*** Opening of Source data ***

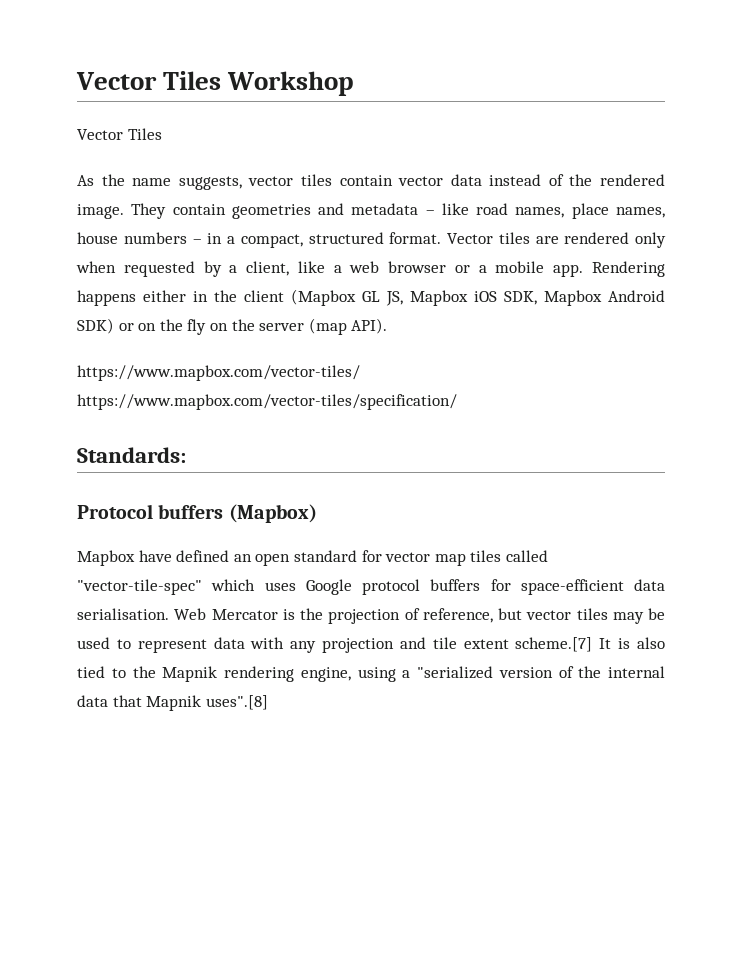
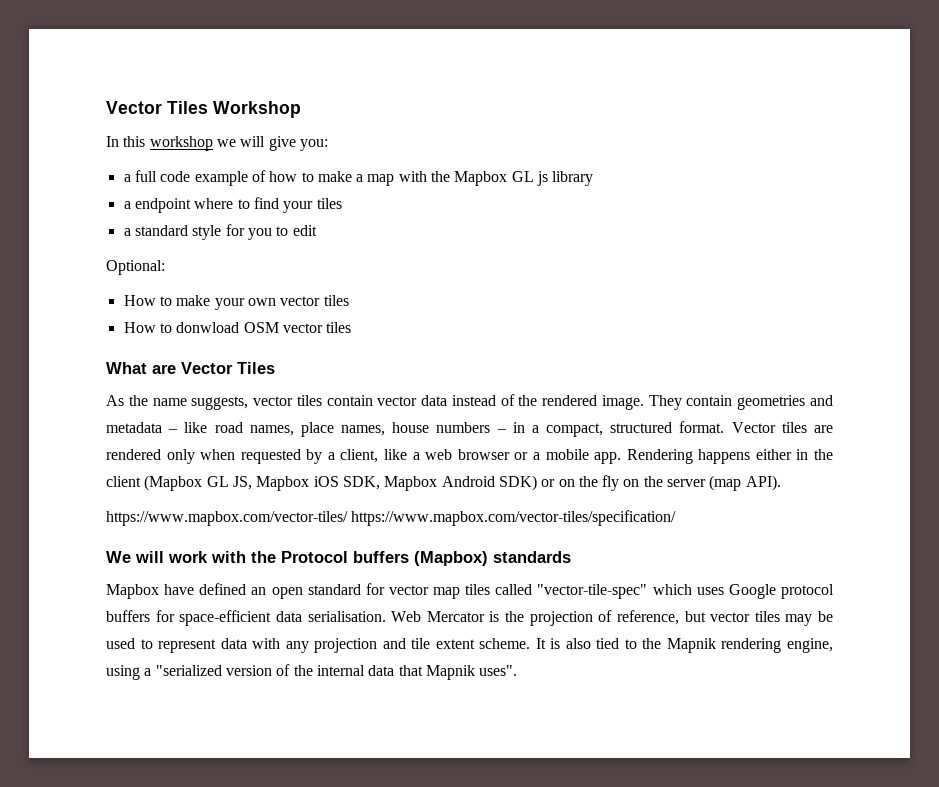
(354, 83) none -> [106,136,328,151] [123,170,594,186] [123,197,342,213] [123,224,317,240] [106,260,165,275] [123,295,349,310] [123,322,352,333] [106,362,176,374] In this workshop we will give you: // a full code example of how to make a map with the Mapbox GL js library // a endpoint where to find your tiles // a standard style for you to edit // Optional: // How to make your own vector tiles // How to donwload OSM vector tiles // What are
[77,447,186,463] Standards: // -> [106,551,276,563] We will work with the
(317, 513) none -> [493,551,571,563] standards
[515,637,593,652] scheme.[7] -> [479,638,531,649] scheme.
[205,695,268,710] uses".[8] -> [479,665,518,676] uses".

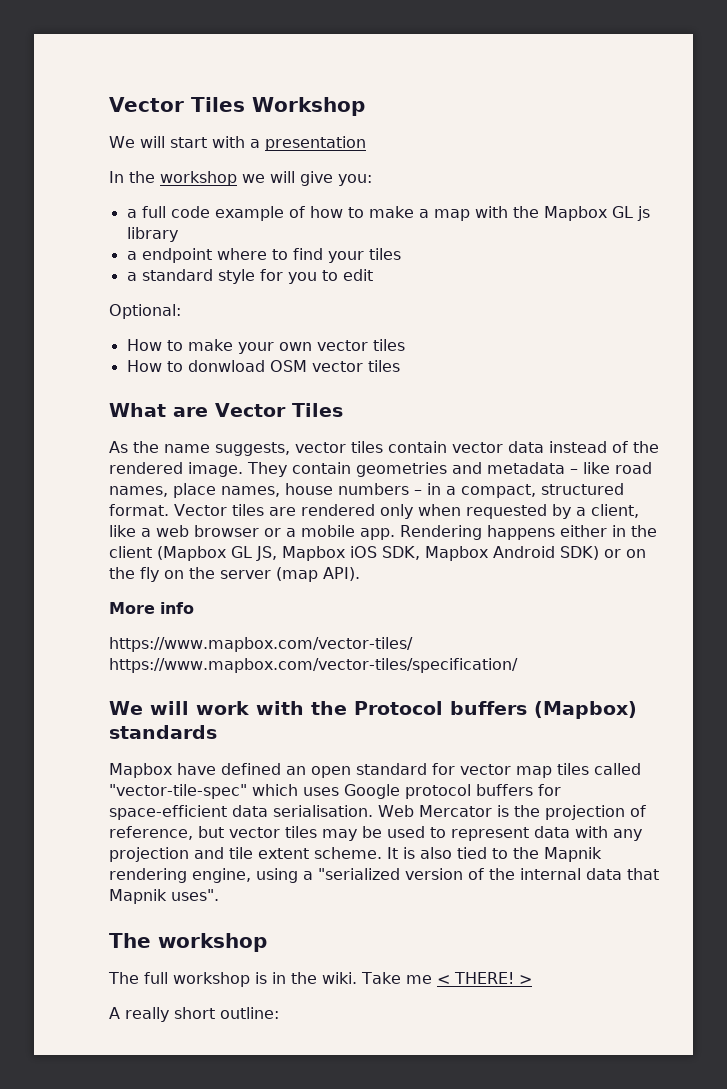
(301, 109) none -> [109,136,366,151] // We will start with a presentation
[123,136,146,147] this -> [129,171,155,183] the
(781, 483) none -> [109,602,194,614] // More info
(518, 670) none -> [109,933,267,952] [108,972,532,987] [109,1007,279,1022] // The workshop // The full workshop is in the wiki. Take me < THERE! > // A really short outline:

*** Close of Source data ***

Directions: Exactly the lines from the one containing "(317, 513) none" through the last line of the data above should be output, both ends included, with every picture left out.

Exercise response:
(317, 513) none -> [493,551,571,563] standards
[515,637,593,652] scheme.[7] -> [479,638,531,649] scheme.
[205,695,268,710] uses".[8] -> [479,665,518,676] uses".

(301, 109) none -> [109,136,366,151] // We will start with a presentation
[123,136,146,147] this -> [129,171,155,183] the
(781, 483) none -> [109,602,194,614] // More info
(518, 670) none -> [109,933,267,952] [108,972,532,987] [109,1007,279,1022] // The workshop // The full workshop is in the wiki. Take me < THERE! > // A really short outline:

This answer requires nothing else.